Sadly, too many people have never experienced the peace that can be found in the countryside. This week is homeless week, and only yesterday at Leicester Cathedral the reverend Helen Hayes, a pioneer priest among the homeless, spoke of the difference that a visit to the countryside can make. She and others took a very small group of disadvantaged people, some homeless, who were given the opportunity of a three-day break in Derbyshire. When they initially met them, the people they were taking had their heads down and their hoodies up. Their self-worth was at rock bottom. But, as the days went on, they were transformed by their visit, and at the end they were standing tall and appreciating the countryside. I am glad that this 25-year plan includes a section on well-being, because it is hugely important. Doing more to help people who have hit difficult times will be worth while.
Finally, I turn to chapter 4, on the reduction of pollution and waste. Over the past years, I have regularly asked questions on fly-tipping. Waste dumped on public land is cleared by the local council at public cost. When it is dumped on private land, the owner has to foot the bill. The problem is becoming worse. Councils use CCTV in areas where they know that there is regular activity, but criminals in rural areas arrive early or late, at dusk or in the dark, using vehicles carrying only a very small number plate for identification. Sometimes I wonder whether we should not have to have that sort of identification in a much bigger state so that it can be seen even in those dark times.
I move now to plastics, which are used by manufacturers to change the image, shape or weight of their products. When the party opposite legislated to reduce the packaging weight, pet food manufacturers moved away from tins, which were universally recycled, and introduced pouches, which have to go to landfill. Much more work needs to be done to ensure that manufacturers use products that can be recycled—I so agree with the right reverend Prelate. I understand that recycling systems that use infra-red to separate plastic from the rest of the rubbish have to send all the black plastic to landfill. Could the Minister tell us whether research is being undertaken in this area?
As others have suggested, if this 25-year environment plan is to succeed it must set challenging but realistic targets. Progress must be monitored and revised regularly. I understand that a five-year review is planned. The Government have also proposed to set up an independent statutory body to oversee that plan to assess progress in the environment and conservation sectors. But we should not be afraid to have flexibility with any scheme, because over the years new and exciting things will be discovered about ways we can do things better.
I welcome the opportunity to take part in this debate. The plan challenges each and every one of us to think about the way we live and use natural resources. I wish it and the Minister every success.

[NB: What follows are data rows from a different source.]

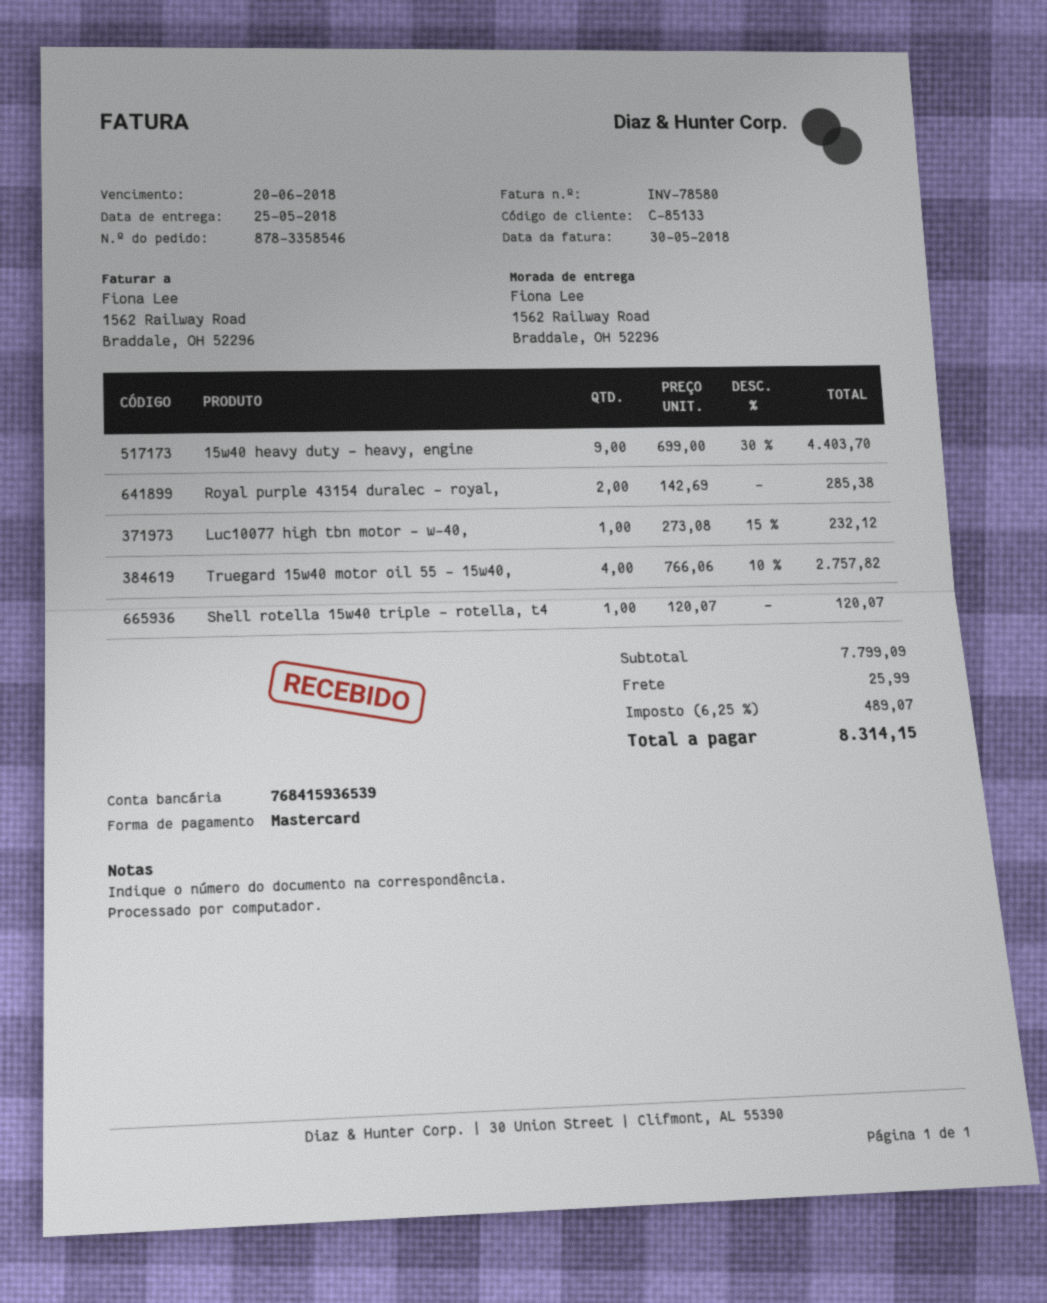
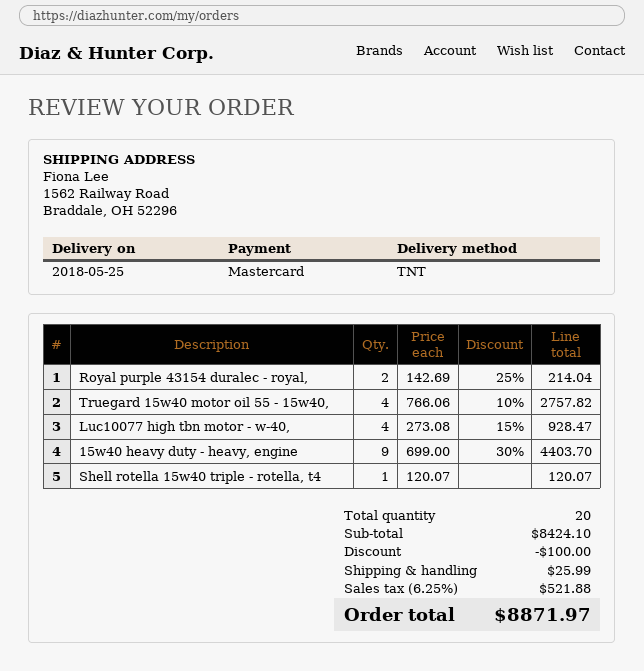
Royal purple 43154 duralec - royal,: 2 x 142.69 = 285.38 -> 2 x 142.69 - 25% = 214.04
Luc10077 high tbn motor - w-40,: 1 x 273.08 - 15% = 232.12 -> 4 x 273.08 - 15% = 928.47
subtotal: 7799.09 -> 8424.10
discount: none -> 100.00
tax: 6.25% = 489.07 -> 6.25% = 521.88
total: 8314.15 -> 8871.97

I start by offering a welcome to this 25-year plan for the environment, even though it is by no means perfect and has been justifiably criticised as heavy on aspiration and light on detail. The plan outlines some progress that has been made: it highlights significant improvements in water quality made in recent decades. Most of us in this House are old enough to remember that we were once “the dirty man of Europe”; bathers waded through raw sewage on their trips to the seaside. So what does success look like? Last May the European Environment Agency reported that in 2016 96% of Europe’s beaches met the basic standards and 85% met the most stringent requirements. How do you achieve such success and what can we learn from it?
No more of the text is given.